» **Supplied material**:
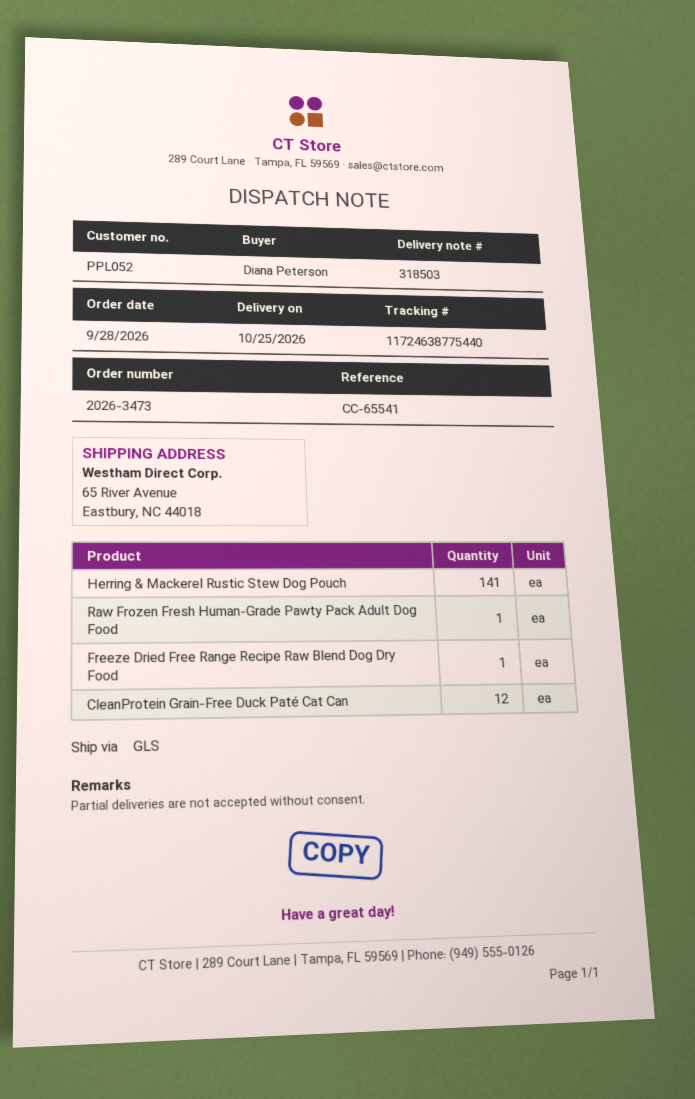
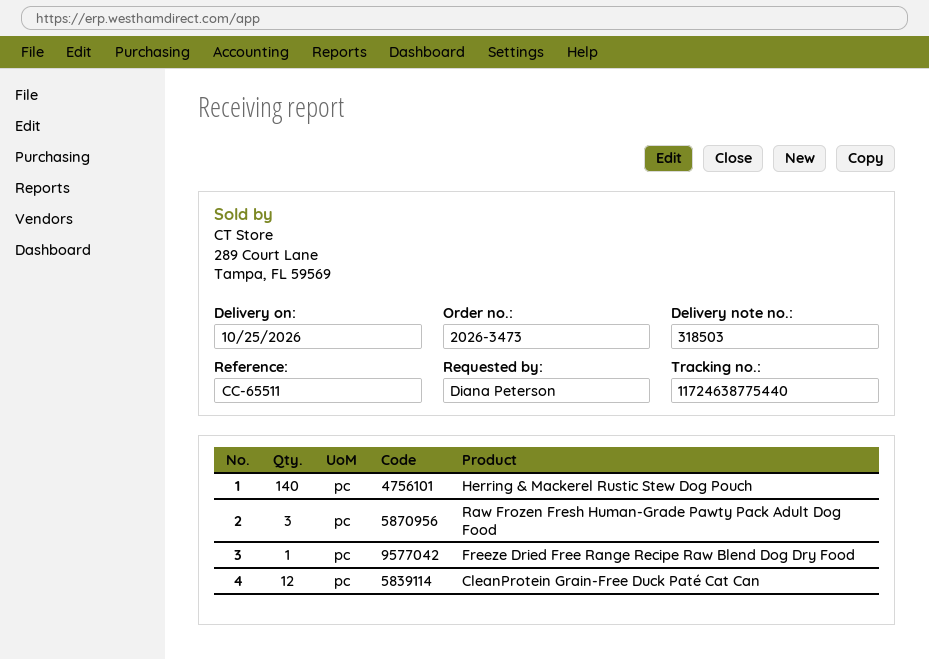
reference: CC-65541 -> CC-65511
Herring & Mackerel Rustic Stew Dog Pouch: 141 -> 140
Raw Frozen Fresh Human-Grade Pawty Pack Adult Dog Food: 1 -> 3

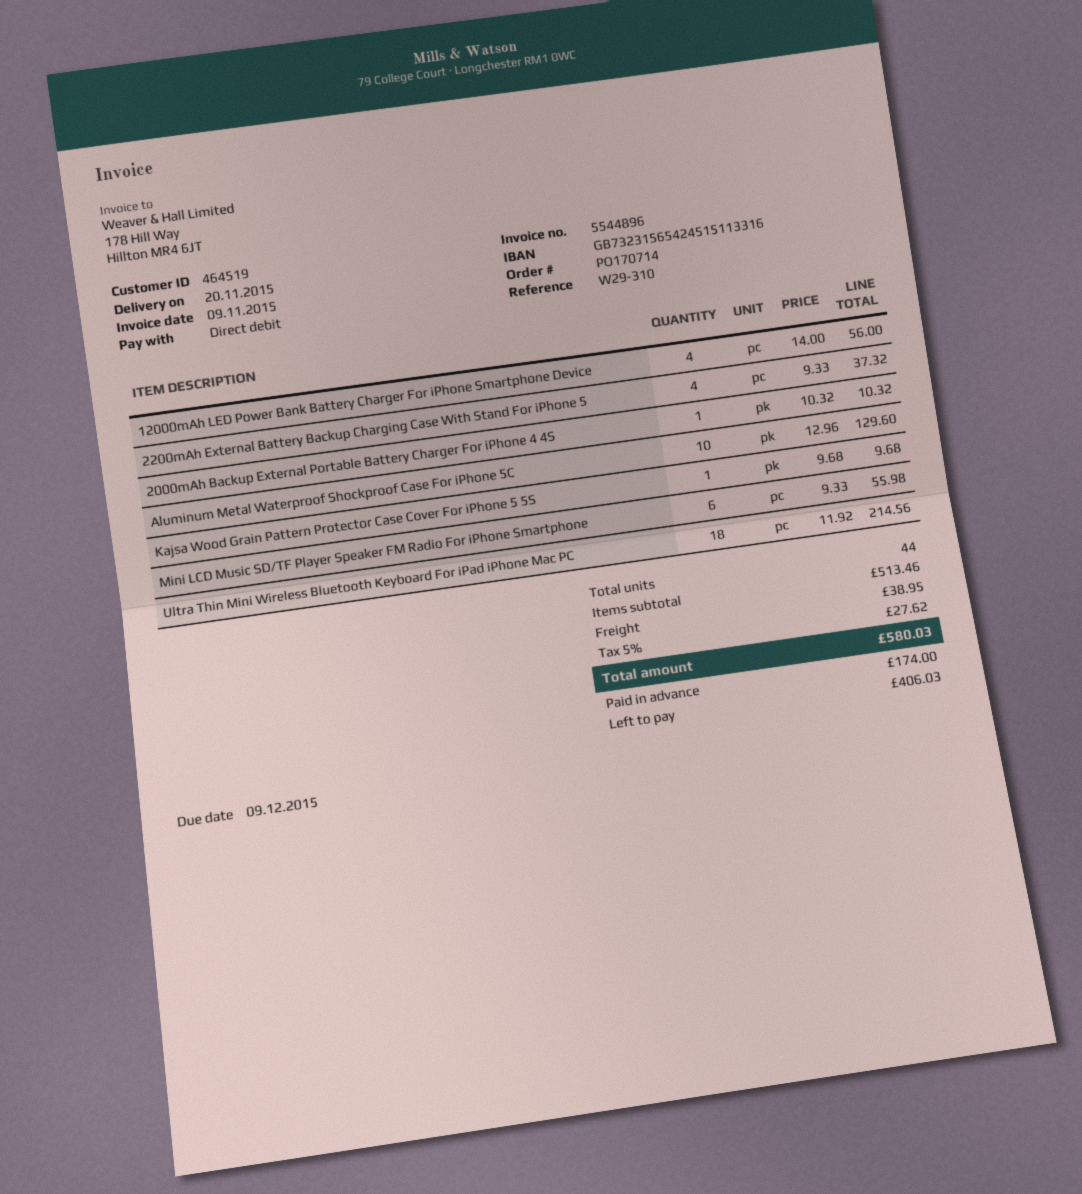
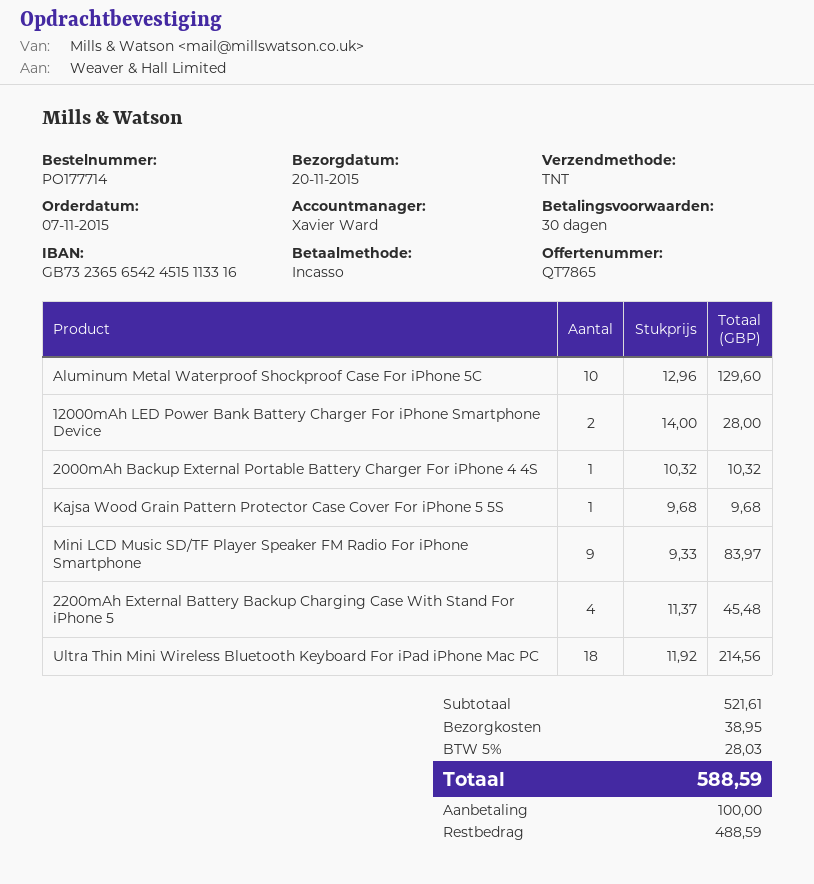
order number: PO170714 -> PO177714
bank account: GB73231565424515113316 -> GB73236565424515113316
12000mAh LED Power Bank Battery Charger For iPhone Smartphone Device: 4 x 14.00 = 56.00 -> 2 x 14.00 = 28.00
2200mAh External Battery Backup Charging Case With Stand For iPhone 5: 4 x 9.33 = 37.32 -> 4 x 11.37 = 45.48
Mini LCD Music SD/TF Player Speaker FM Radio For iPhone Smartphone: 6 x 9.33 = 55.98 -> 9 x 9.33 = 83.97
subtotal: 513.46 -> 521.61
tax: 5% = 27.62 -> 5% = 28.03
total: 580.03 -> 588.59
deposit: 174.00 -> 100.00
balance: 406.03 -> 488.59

» **Task description**:
Go to the line containing "Mini LCD Music" in the listing. Print it and every line through the last one, exactly and with nothing more.

» **Result below**:
Mini LCD Music SD/TF Player Speaker FM Radio For iPhone Smartphone: 6 x 9.33 = 55.98 -> 9 x 9.33 = 83.97
subtotal: 513.46 -> 521.61
tax: 5% = 27.62 -> 5% = 28.03
total: 580.03 -> 588.59
deposit: 174.00 -> 100.00
balance: 406.03 -> 488.59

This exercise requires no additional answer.